Generic, loosely-defined term for markets in a newly industrialised or Third World country that is in the process of moving from a closed economy to an open market economy while building accountability within the system. The World Bank recognises 28 countries as emerging markets, including Argentina, Brazil, China, Czech Republic, Egypt, India, Israel, Morocco, Russia and Venezuela. Because these countries carry additional political, economic and currency risks, investors in emerging markets should accept volatile returns. There is potential to make large profit at the risk of large losses.
An interchangeable term for shares (UK) or stocks (US). Holders of equity shares in a company are entitled to the earnings and assets of a company after all the prior charges and demands on the company’s capital (chiefly its debts and liabilities) have been settled. To have equity in any asset is to own a piece of it, so holders of shares in a company effectively own a piece proportionate to the number of shares they hold. (See also Shares).

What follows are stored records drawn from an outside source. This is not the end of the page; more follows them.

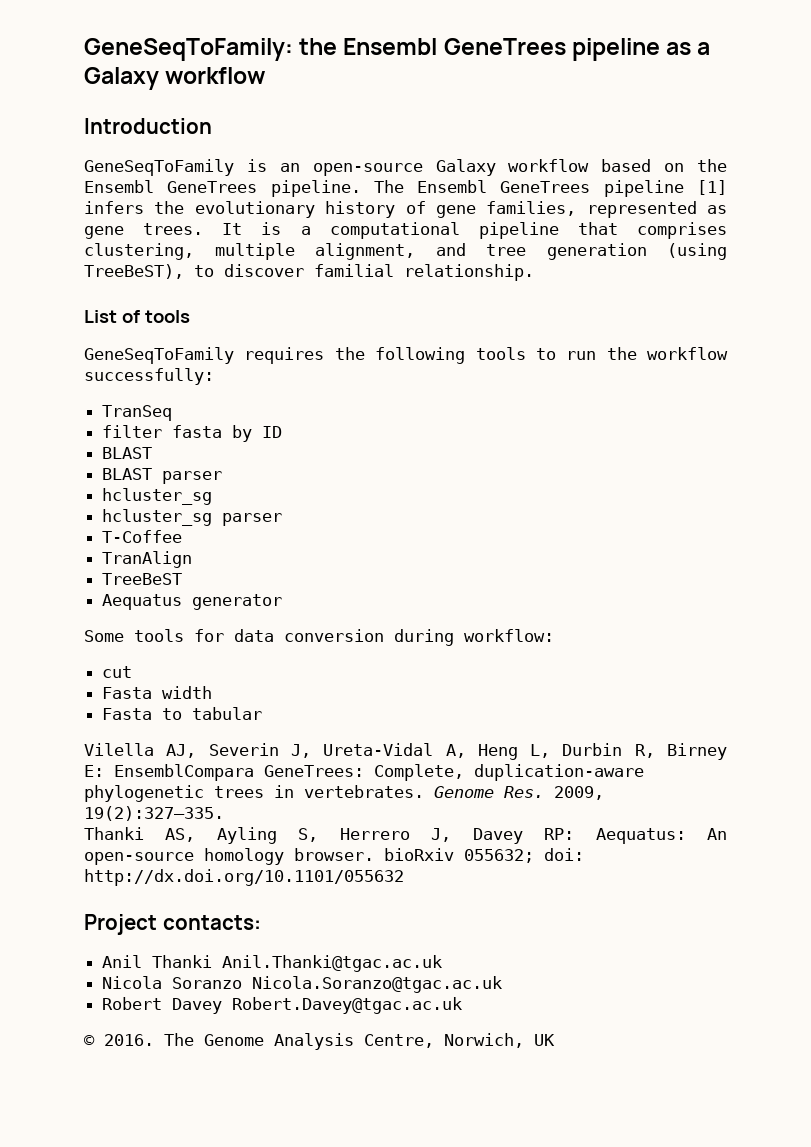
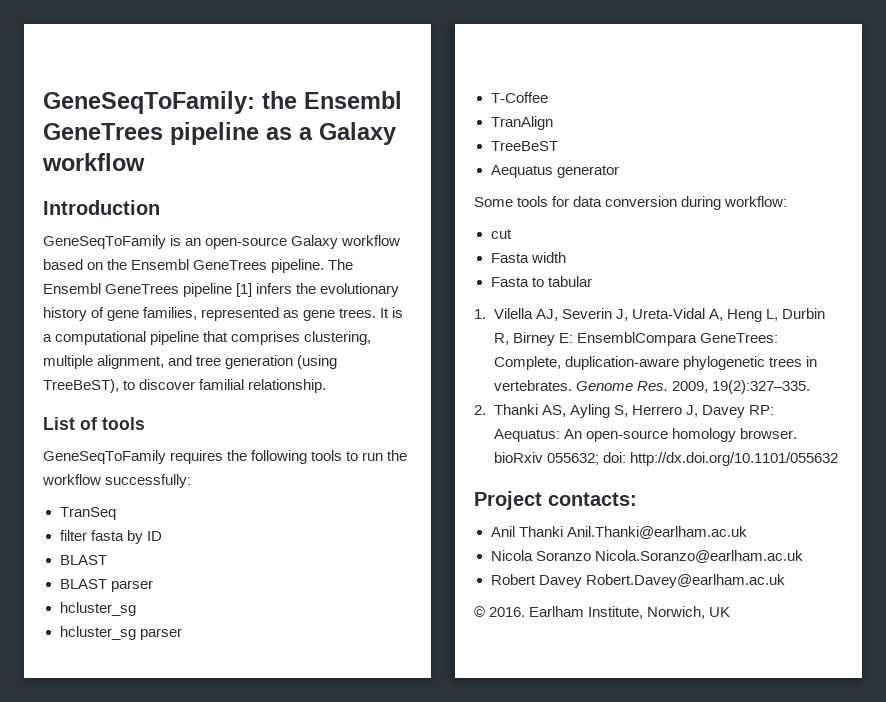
- Vilella AJ, Severin J, Ureta-Vidal A, Heng L, Durbin R, Birney E: EnsemblCompara GeneTrees: Complete, duplication-aware phylogenetic trees in vertebrates.
+ 1. Vilella AJ, Severin J, Ureta-Vidal A, Heng L, Durbin R, Birney E: EnsemblCompara GeneTrees: Complete, duplication-aware phylogenetic trees in vertebrates.
- Thanki AS, Ayling S, Herrero J, Davey RP: Aequatus: An open-source homology browser. bioRxiv 055632; doi: http://dx.doi.org/10.1101/055632
+ 2. Thanki AS, Ayling S, Herrero J, Davey RP: Aequatus: An open-source homology browser. bioRxiv 055632; doi: http://dx.doi.org/10.1101/055632
- Anil Thanki Anil.Thanki@tgac.ac.uk
+ Anil Thanki Anil.Thanki@earlham.ac.uk
- Nicola Soranzo Nicola.Soranzo@tgac.ac.uk
+ Nicola Soranzo Nicola.Soranzo@earlham.ac.uk
- Robert Davey Robert.Davey@tgac.ac.uk
+ Robert Davey Robert.Davey@earlham.ac.uk
- The Genome Analysis Centre, Norwich, UK
+ Earlham Institute, Norwich, UK

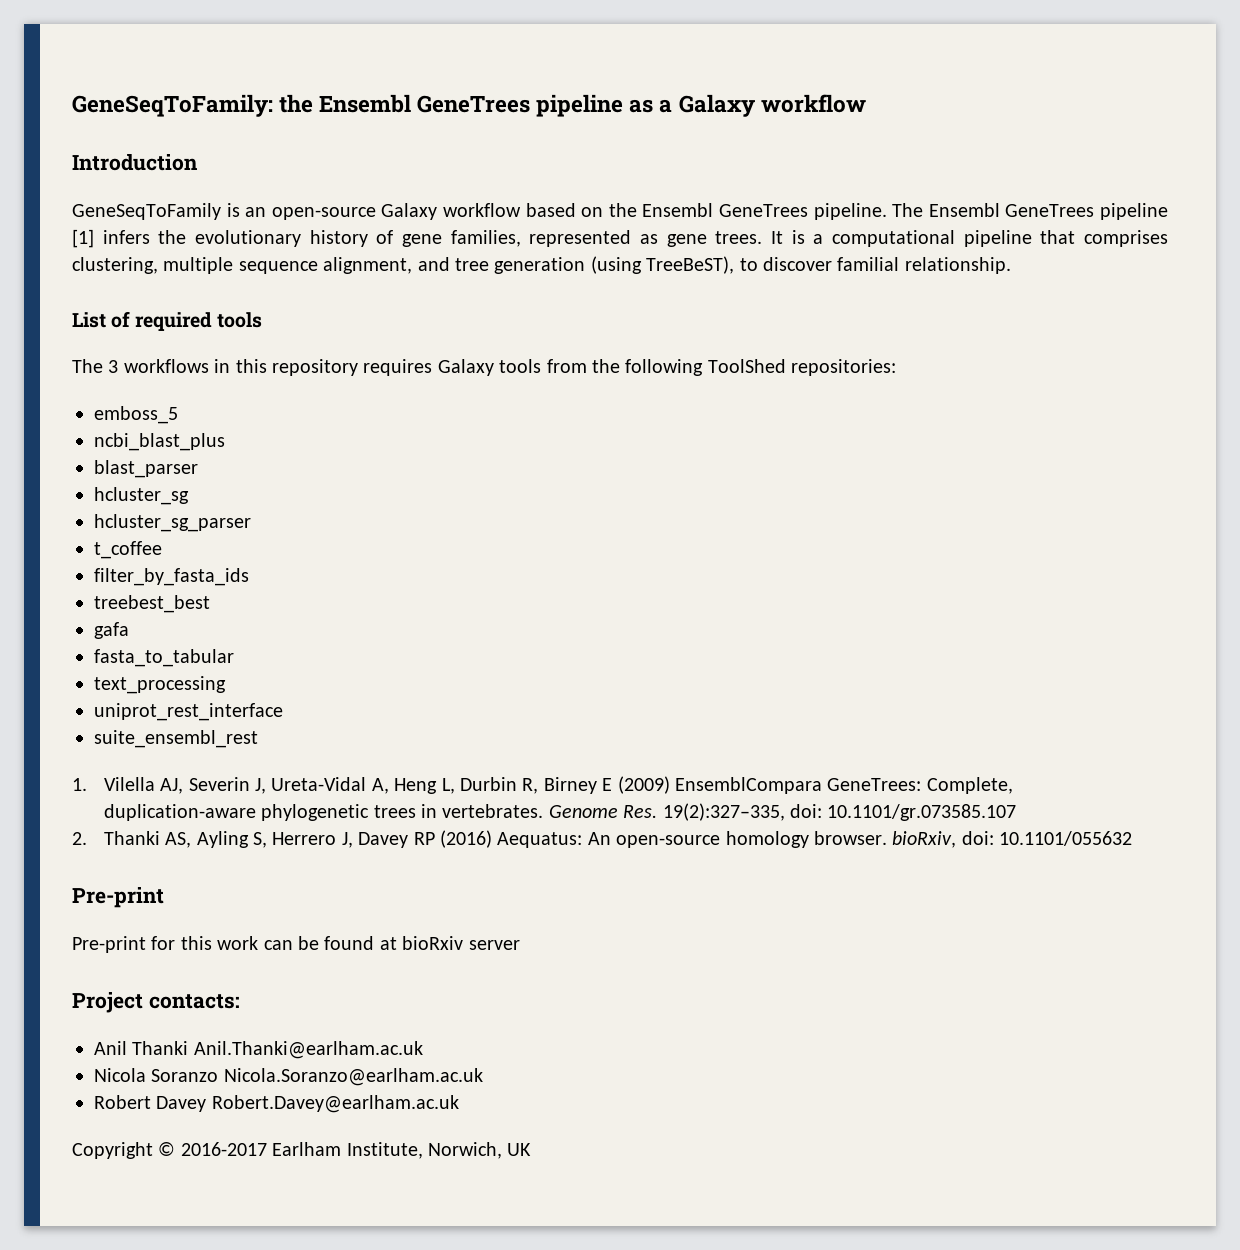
- It is a computational pipeline that comprises clustering, multiple alignment, and tree generation (using TreeBeST), to discover familial relationship.
+ It is a computational pipeline that comprises clustering, multiple sequence alignment, and tree generation (using TreeBeST), to discover familial relationship.
- List of tools
+ List of required tools
- GeneSeqToFamily requires the following tools to run the workflow successfully:
- TranSeq
- filter fasta by ID
- BLAST
- BLAST parser
+ The 3 workflows in this repository requires Galaxy tools from the following ToolShed repositories:
+ emboss_5
+ ncbi_blast_plus
+ blast_parser
  hcluster_sg
- hcluster_sg parser
- T-Coffee
- TranAlign
- TreeBeST
- Aequatus generator
- Some tools for data conversion during workflow:
- cut
- Fasta width
- Fasta to tabular
+ hcluster_sg_parser
+ t_coffee
+ filter_by_fasta_ids
+ treebest_best
+ gafa
+ fasta_to_tabular
+ text_processing
+ uniprot_rest_interface
+ suite_ensembl_rest
- 1. Vilella AJ, Severin J, Ureta-Vidal A, Heng L, Durbin R, Birney E: EnsemblCompara GeneTrees: Complete, duplication-aware phylogenetic trees in vertebrates.
+ 1. Vilella AJ, Severin J, Ureta-Vidal A, Heng L, Durbin R, Birney E (2009) EnsemblCompara GeneTrees: Complete, duplication-aware phylogenetic trees in vertebrates.
- Genome Res. 2009, 19(2):327–335.
+ Genome Res. 19(2):327–335, doi: 10.1101/gr.073585.107
- 2. Thanki AS, Ayling S, Herrero J, Davey RP: Aequatus: An open-source homology browser. bioRxiv 055632; doi: http://dx.doi.org/10.1101/055632
+ 2. Thanki AS, Ayling S, Herrero J, Davey RP (2016) Aequatus: An open-source homology browser. bioRxiv, doi: 10.1101/055632
+ Pre-print
+ Pre-print for this work can be found at bioRxiv server
- © 2016. Earlham Institute, Norwich, UK
+ Copyright © 2016-2017 Earlham Institute, Norwich, UK

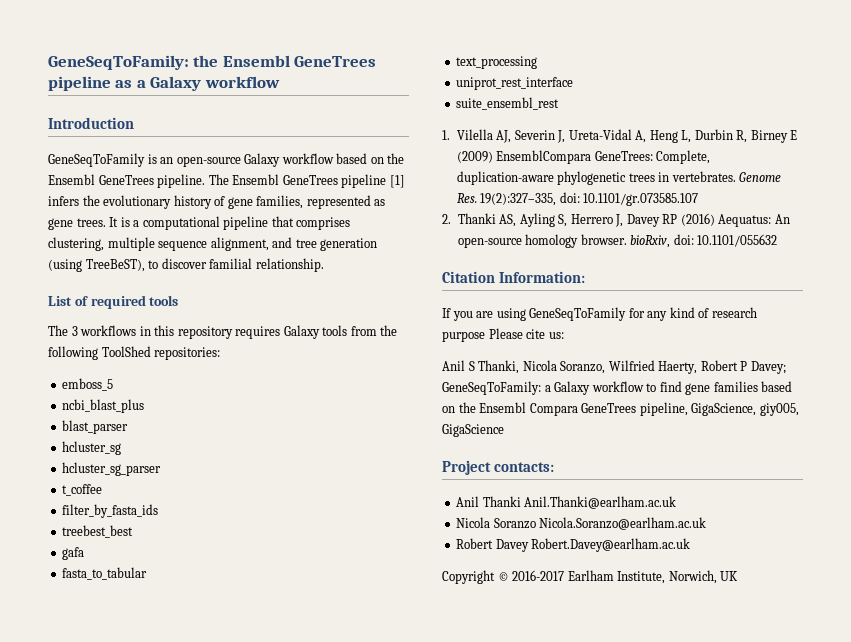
  2. Thanki AS, Ayling S, Herrero J, Davey RP (2016) Aequatus: An open-source homology browser. bioRxiv, doi: 10.1101/055632
- Pre-print
- Pre-print for this work can be found at bioRxiv server
+ Citation Information:
+ If you are using GeneSeqToFamily for any kind of research purpose Please cite us:
+ Anil S Thanki, Nicola Soranzo, Wilfried Haerty, Robert P Davey; GeneSeqToFamily: a Galaxy workflow to find gene families based on the Ensembl Compara GeneTrees pipeline, GigaScience, giy005, GigaScience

The catch-all term applied to investors who buy properties with the sole intention of letting them to tenants rather than living in them themselves, with the proceeds from the let usually used for the repayment of the mortgage. Buy-to-let investors have to take out specialised mortgages that carry higher interest rates and require a much bigger deposit than a standard mortgage. Other expenditure can include legal fees, income tax (on the rental profits you make), capital gains tax (if you sell the property) and “void” periods when the property is unlet.
The familiar name given to securities issued by the British government and issued to raise money to bridge the gap between what the government spends and what it earns in tax revenue. Back in 1997, the entire stock of outstanding gilts was £275bn; by October 2010 it had surpassed £1,000bn. Gilts are issued throughout the year by the Debt Management Office and are essentially investment bonds backed by HM Treasury & Customs and considered a very safe investment because the British government has never defaulted on its debts and this security is reflected in the UK’s AAA-rating for its debt. Gilts work in a similar way to bonds and are another variant on fixed-income securities.